_Assigned task_.
Word for word, restate the lines of the data below between those holding "(191, 195) none" and "[73,233,131,246] api/users.. ->", inclusive; pictures do not belong in the copy.

※ ※ ※

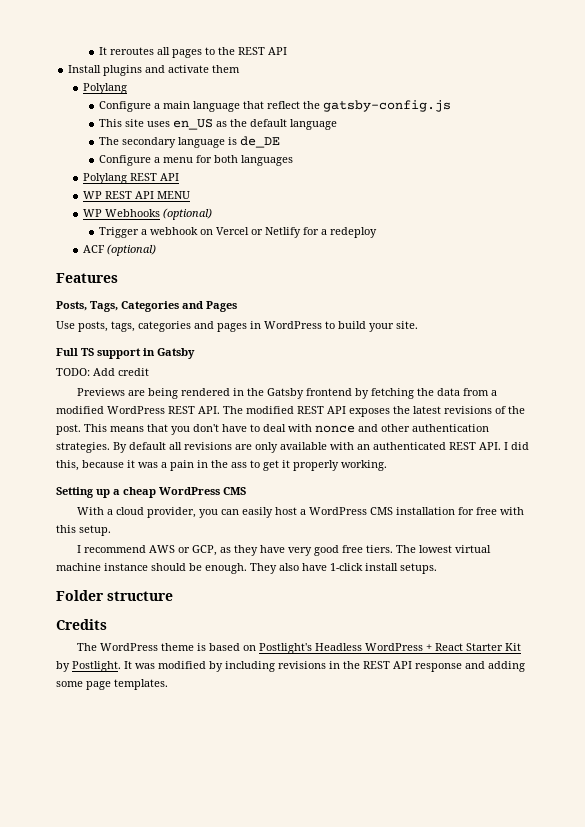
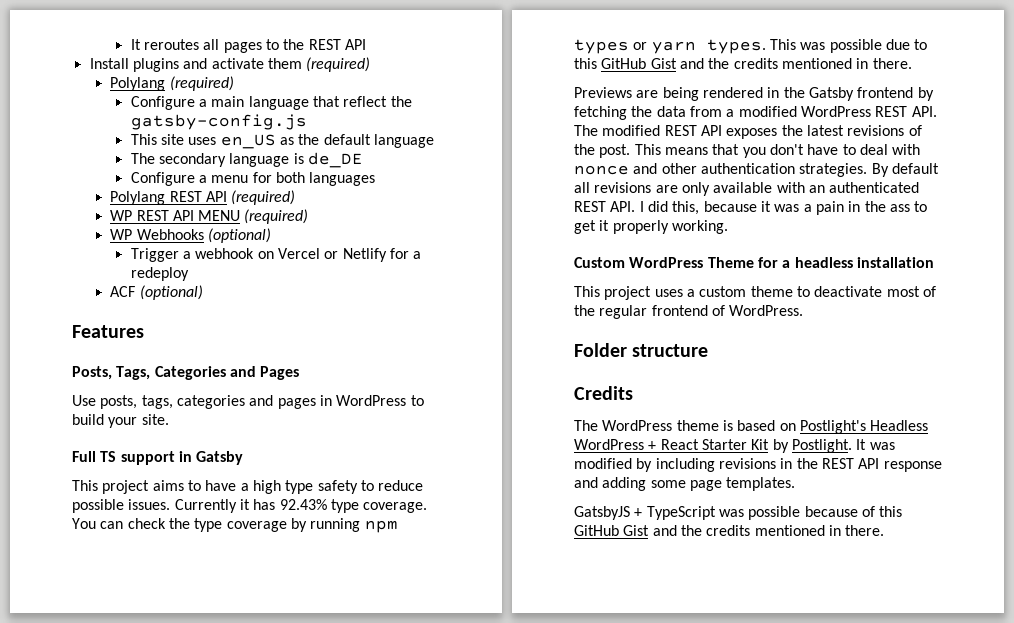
[83,83,128,94] // Polylang -> [306,57,371,72] [110,76,234,91] (required) // Polylang (required)
(180, 177) none -> [231,190,296,205] (required)
(191, 195) none -> [244,209,309,224] (required)
[56,368,149,376] TODO: Add credit -> [72,480,424,494] [72,499,428,513] [72,518,398,533] [574,39,928,54] [574,58,912,69] This project aims to have a high type safety to reduce possible issues. Currently it has 92.43% type coverage. You can check the type coverage by running npm types or yarn types. This was possible due to this GitHub Gist and the credits mentioned in there.
[56,487,246,498] [76,507,524,518] [56,525,111,536] [76,545,491,556] [56,563,437,574] Setting up a cheap WordPress CMS // With a cloud provider, you can easily host a WordPress CMS installation for free with this setup. // I recommend AWS or GCP, as they have very good free tiers. The lowest virtual machine instance should be enough. They also have 1-click install setups. -> [574,257,934,268] [574,286,936,300] [574,305,804,319] Custom WordPress Theme for a headless installation // This project uses a custom theme to deactivate most of the regular frontend of WordPress.
(168, 684) none -> [574,506,903,520] [574,525,885,536] // GatsbyJS + TypeScript was possible because of this GitHub Gist and the credits mentioned in there.

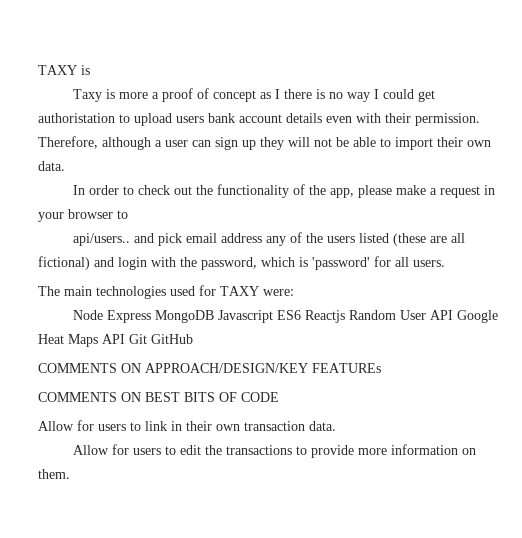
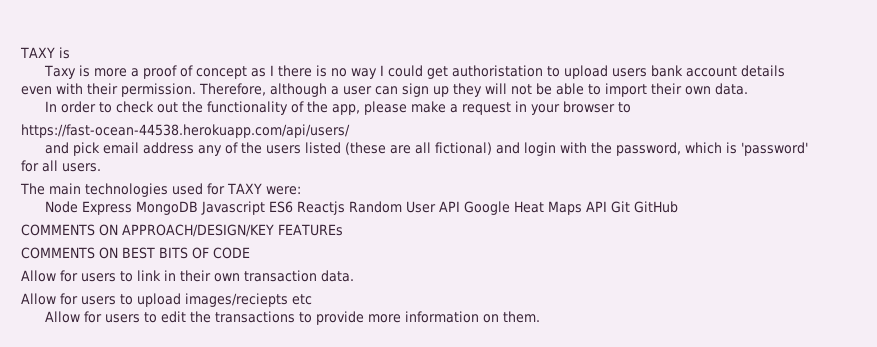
[73,233,131,246] api/users.. -> [21,124,350,138] https://fast-ocean-44538.herokuapp.com/api/users/ //
(336, 426) none -> [21,293,312,307] // Allow for users to upload images/reciepts etc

※ ※ ※

_Response_.
(191, 195) none -> [244,209,309,224] (required)
[56,368,149,376] TODO: Add credit -> [72,480,424,494] [72,499,428,513] [72,518,398,533] [574,39,928,54] [574,58,912,69] This project aims to have a high type safety to reduce possible issues. Currently it has 92.43% type coverage. You can check the type coverage by running npm types or yarn types. This was possible due to this GitHub Gist and the credits mentioned in there.
[56,487,246,498] [76,507,524,518] [56,525,111,536] [76,545,491,556] [56,563,437,574] Setting up a cheap WordPress CMS // With a cloud provider, you can easily host a WordPress CMS installation for free with this setup. // I recommend AWS or GCP, as they have very good free tiers. The lowest virtual machine instance should be enough. They also have 1-click install setups. -> [574,257,934,268] [574,286,936,300] [574,305,804,319] Custom WordPress Theme for a headless installation // This project uses a custom theme to deactivate most of the regular frontend of WordPress.
(168, 684) none -> [574,506,903,520] [574,525,885,536] // GatsbyJS + TypeScript was possible because of this GitHub Gist and the credits mentioned in there.

[73,233,131,246] api/users.. -> [21,124,350,138] https://fast-ocean-44538.herokuapp.com/api/users/ //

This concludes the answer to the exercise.